Available data:
+-------+
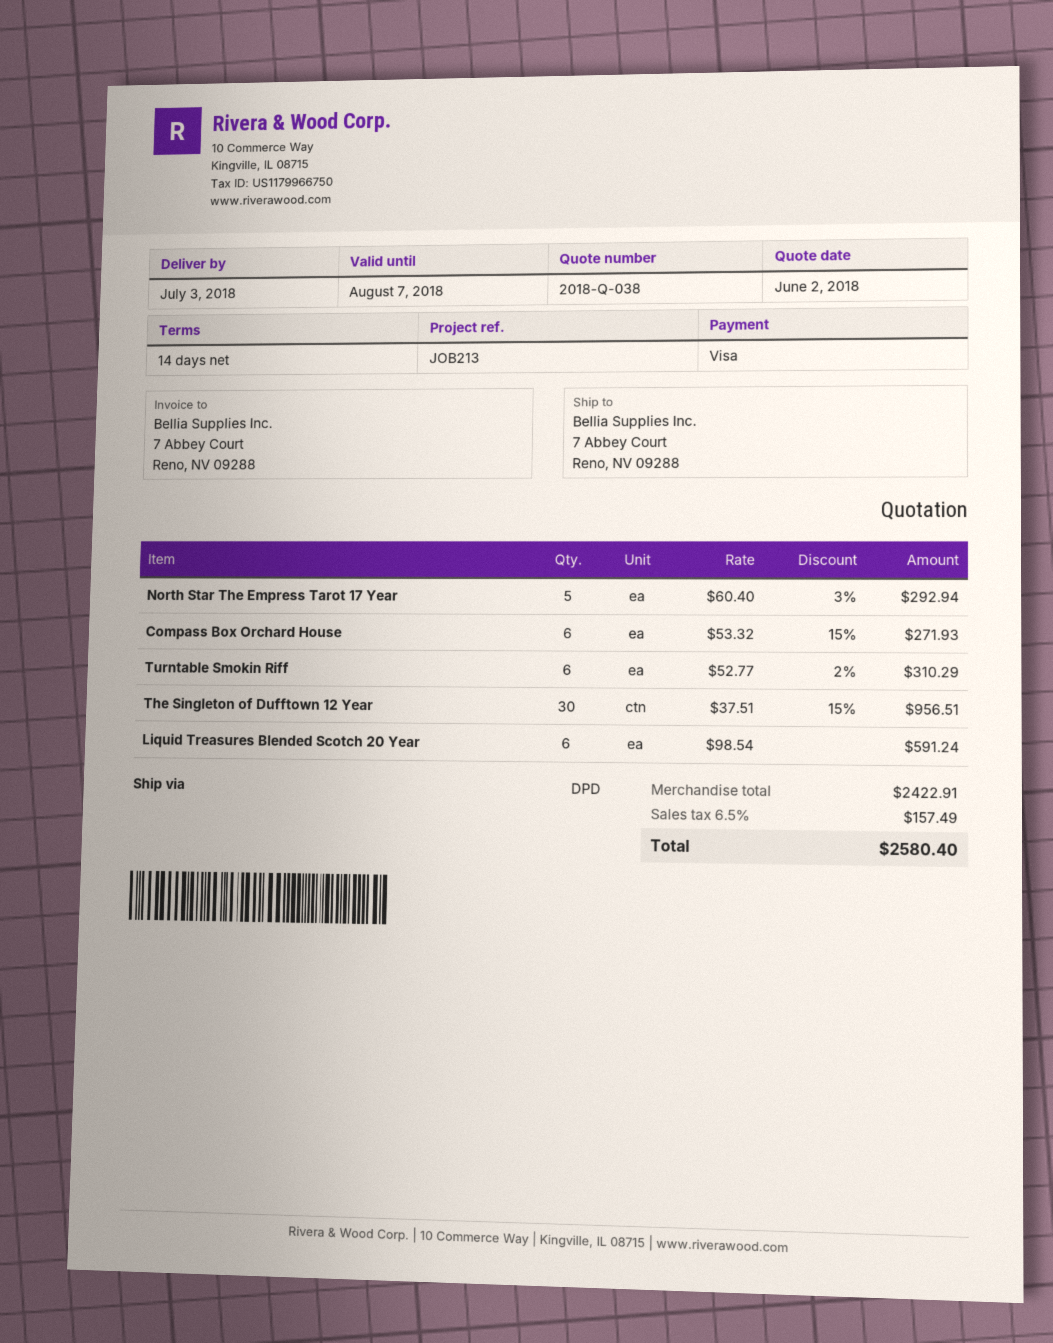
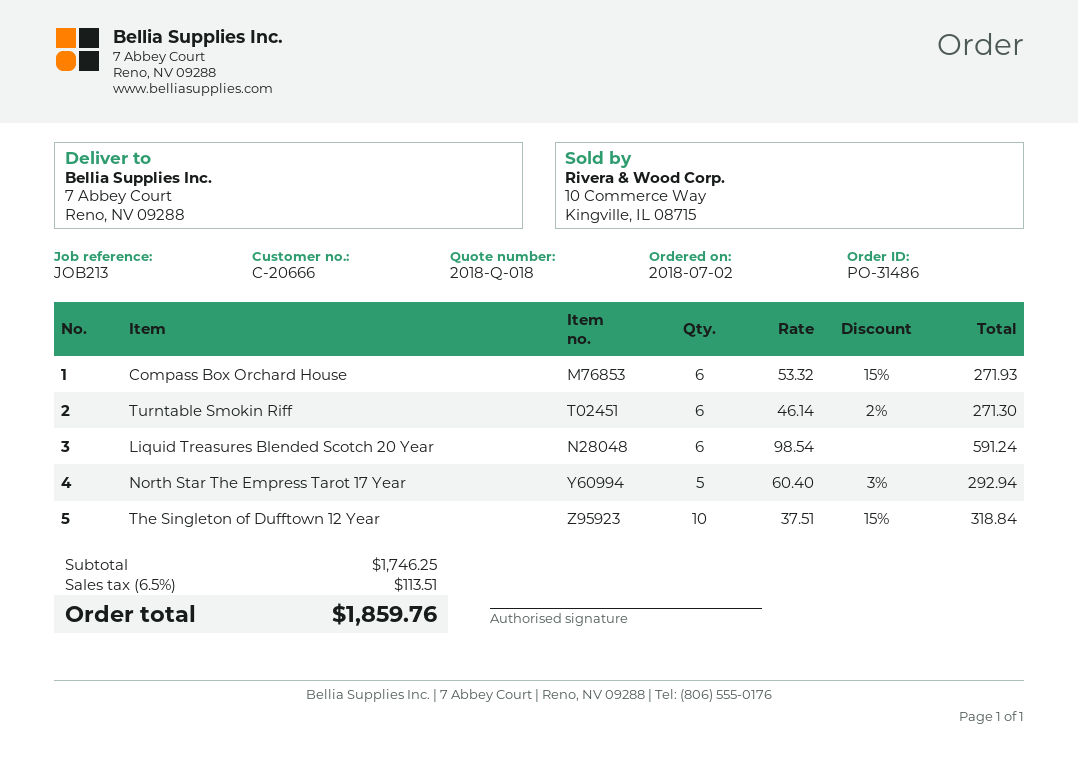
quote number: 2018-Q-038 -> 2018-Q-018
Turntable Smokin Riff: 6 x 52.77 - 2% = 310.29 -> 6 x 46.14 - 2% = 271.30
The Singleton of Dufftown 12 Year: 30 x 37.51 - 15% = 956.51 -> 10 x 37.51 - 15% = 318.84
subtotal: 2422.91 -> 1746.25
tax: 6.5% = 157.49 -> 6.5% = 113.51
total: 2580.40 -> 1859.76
+-------+
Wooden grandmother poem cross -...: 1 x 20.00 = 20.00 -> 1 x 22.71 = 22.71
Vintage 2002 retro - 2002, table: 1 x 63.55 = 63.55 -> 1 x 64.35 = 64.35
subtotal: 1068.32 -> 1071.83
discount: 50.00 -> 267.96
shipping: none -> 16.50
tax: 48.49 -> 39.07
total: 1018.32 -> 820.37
+-------+
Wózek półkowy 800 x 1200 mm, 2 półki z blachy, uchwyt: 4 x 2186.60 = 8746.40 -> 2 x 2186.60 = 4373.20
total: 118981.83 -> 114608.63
+-------+
Task directions: Output, from the data above, the lines from the line with "quote number: 2018-Q-038 -> 2018-Q-018" to the line with "total: 2580.40 -> 1859.76" exactly as they stand, both ends included and nothing else.

Answer box:
quote number: 2018-Q-038 -> 2018-Q-018
Turntable Smokin Riff: 6 x 52.77 - 2% = 310.29 -> 6 x 46.14 - 2% = 271.30
The Singleton of Dufftown 12 Year: 30 x 37.51 - 15% = 956.51 -> 10 x 37.51 - 15% = 318.84
subtotal: 2422.91 -> 1746.25
tax: 6.5% = 157.49 -> 6.5% = 113.51
total: 2580.40 -> 1859.76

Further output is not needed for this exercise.